Medium difficulty, medium impact

The three recommendations below can be a little harder depending on who manages your CMS or existing web server. It could be as easy as clicking a checkbox, or as difficult as writing custom redirect rules on your setup. You’ll probably need to consult with either an IT and/or web developer to get these done.

Reduce redirects

Most SEOs can relay a URL redirect map to a client or internal stakeholder to determine server-side redirects with ease. But some sites include more complicated client-side redirect schemes using JavaScript. Working with a front end developer to tackle changes to script-based redirects can be tricky if those JS files impact the site functionality in other material ways.

Enable compression

Enabling compression in Apache or IIS is a pretty straightforward process, but requires access to servers and htaccess files that IT organizations are reluctant to hand marketers control over.

Leverage browser caching

Similarly, browser caching of website resources that don’t change very often is easy to do if you have control of the htaccess file. If you don’t, there are caching plugins or extensions for various CMS platforms that marketers can install to manage these settings.

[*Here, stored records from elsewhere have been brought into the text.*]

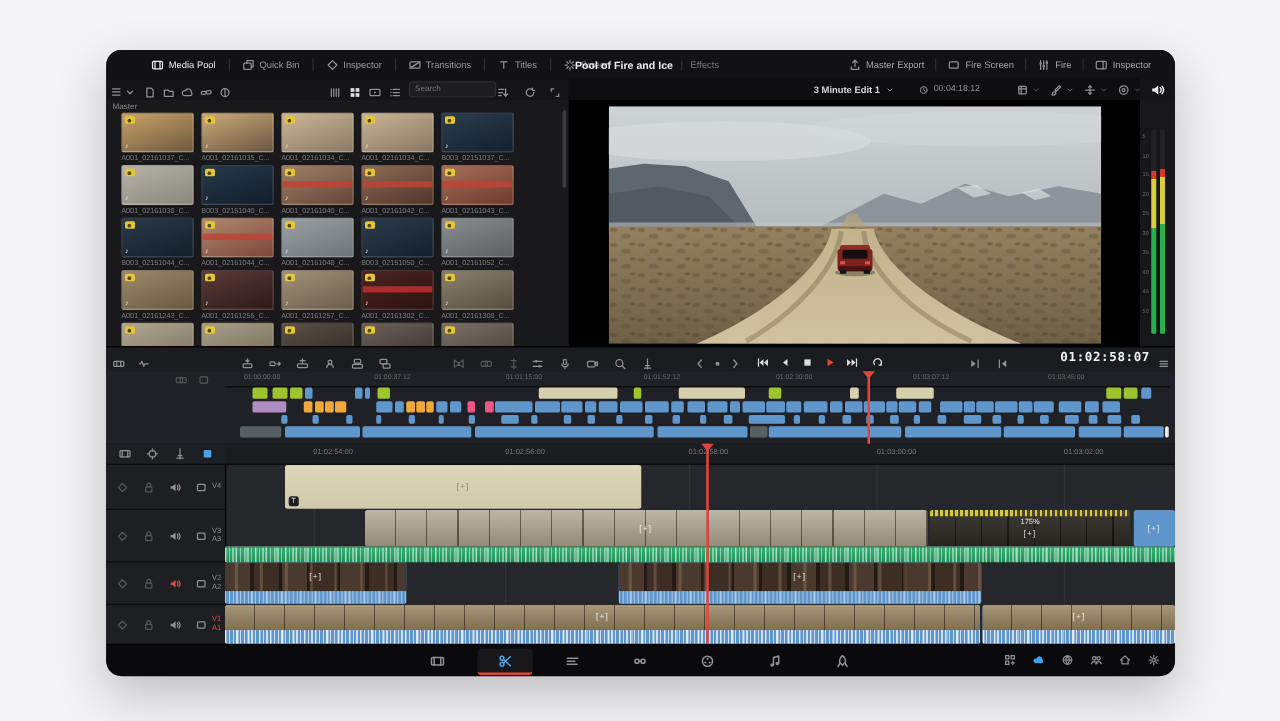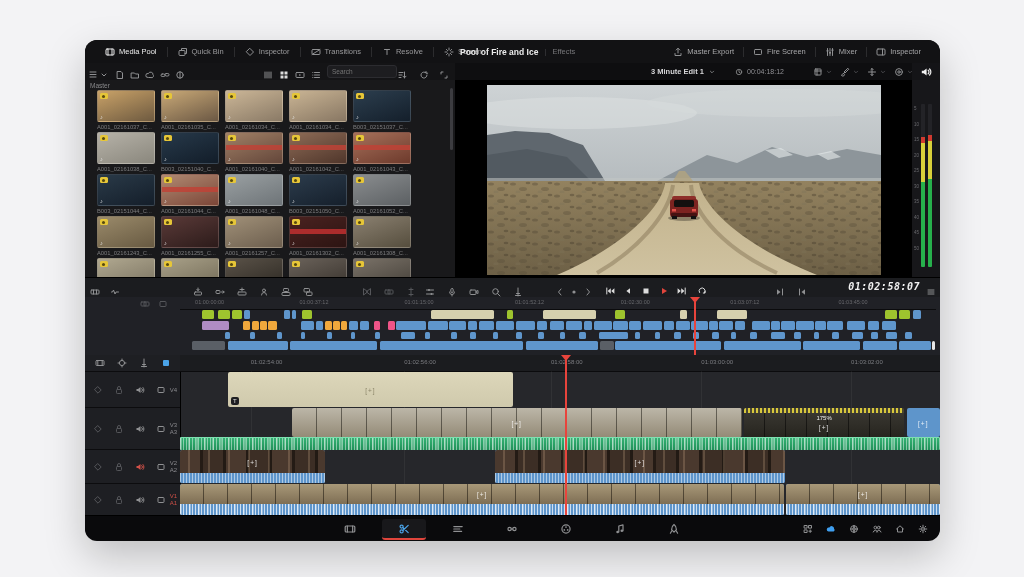--- a/index.html
+++ b/index.html
@@ -12,7 +12,7 @@
 
   
   .topbar{position:absolute;left:0;top:0;width:855px;height:23px;background:#121214;border-radius:12px 12px 0 0;display:flex;align-items:center;}
-  .tabs{display:flex;align-items:center;padding-left:10px;gap:0;}
+  .tabs{display:flex;align-items:center;padding-left:26px;gap:0;}
   .tab{display:flex;align-items:center;gap:4px;padding:0 10px;font-size:7.5px;color:#9a9a9c;height:23px;cursor:default;}
   .tab.active{color:#ececec;}
   .tab.active .ic{color:#ececec;}

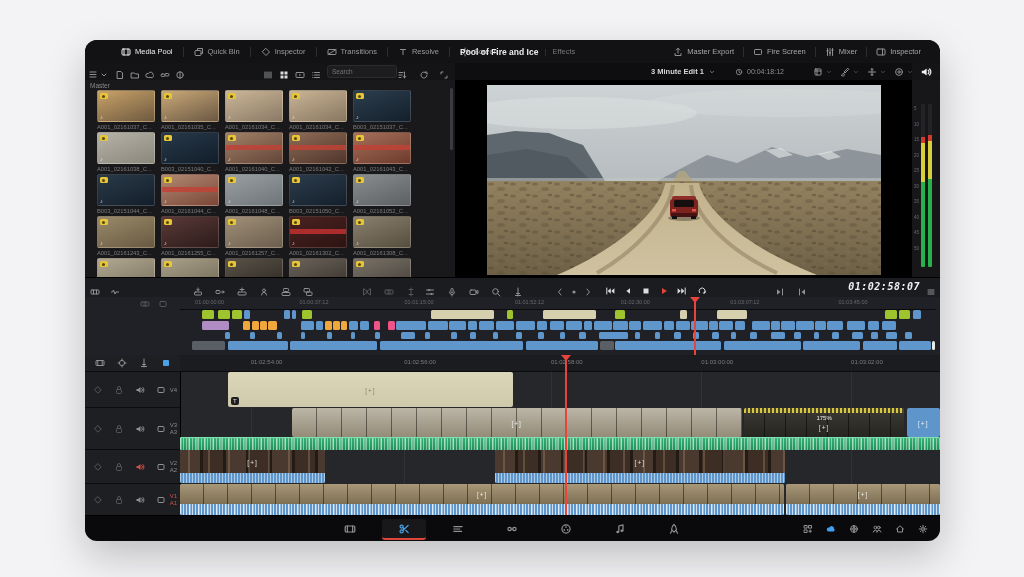--- a/index.html
+++ b/index.html
@@ -165,7 +165,7 @@
                 <path d="M2.5 2.5h5M5 2.5v5" stroke="currentColor" fill="none" stroke-width="1" stroke-linecap="round" stroke-linejoin="round"></path>
               </svg>
             </span>
-            <span>Resolve</span>
+            <span>Titles</span>
           </div>
           <div class="tsep"></div>
           <div class="tab">

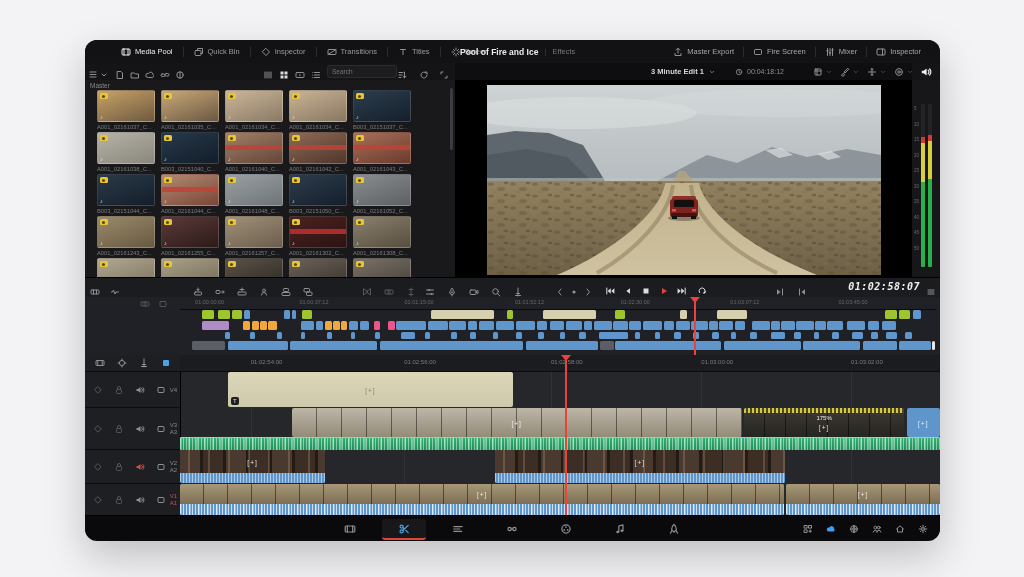--- a/index.html
+++ b/index.html
@@ -210,7 +210,7 @@
                 <rect x="6.6" y="2.4" width="1.8" height="1.6" fill="currentColor"></rect>
               </svg>
             </span>
-            <span>Mixer</span>
+            <span>Fire</span>
           </div>
           <div class="tbr-sep"></div>
           <div class="tbbtn">

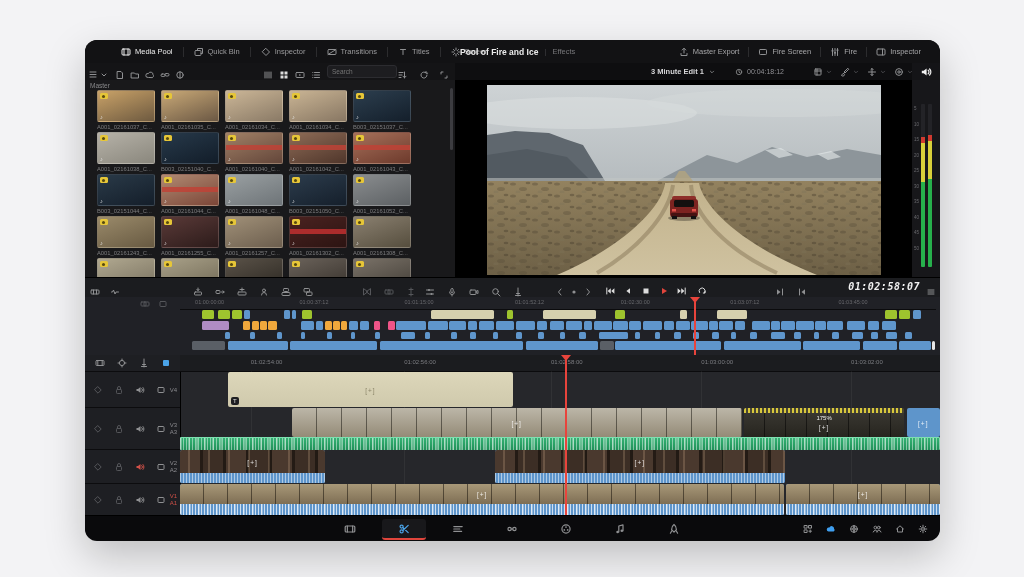--- a/index.html
+++ b/index.html
@@ -58,7 +58,7 @@
 
   
   .transport{position:absolute;left:0;top:237px;width:855px;height:20px;background:#1b1c1f;border-top:1px solid #000;border-bottom:1px solid #000;}
-  .tc-main{position:absolute;right:20px;top:3px;font-family:"DejaVu Sans Mono",monospace;font-size:10px;font-weight:bold;color:#f2f2f2;letter-spacing:.5px;font-style:italic;}
+  .tc-main{position:absolute;right:20px;top:3px;font-family:"DejaVu Sans Mono",monospace;font-size:10px;font-weight:bold;color:#f2f2f2;letter-spacing:.5px;}
 
   
   .minimap{position:absolute;left:0;top:257px;width:855px;height:58px;background:#202126;border-bottom:1px solid #000;}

High difficulty, high impact

Improve server response time

Common ways to improve response times include finding a more reliable web hosting service, optimizing databases that deliver functionality to the site, and monitoring PHP usages. Again, all these things fall under IT purview and require additional decision-makers and costs to execute.

Use a content distribution network (CDN)

Adopting a CDN can be time-consuming, expensive (hundreds or thousands of dollars per month per domain depending on site traffic), and require expertise that the average marketer or consultant doesn’t have to enable. But if you can do it, studies suggest Google is measuring time to first byte as a ranking factor and the payoffs can be huge.

Godspeed, everyone!

Hopefully, this inspires you to go out and make progress on site speed initiatives in your organization or for your clients. Not only is it worth the undertaking from a business perspective, but it’s actively making the internet a better place to be for the average person. Those are both things every search marketer can be proud of.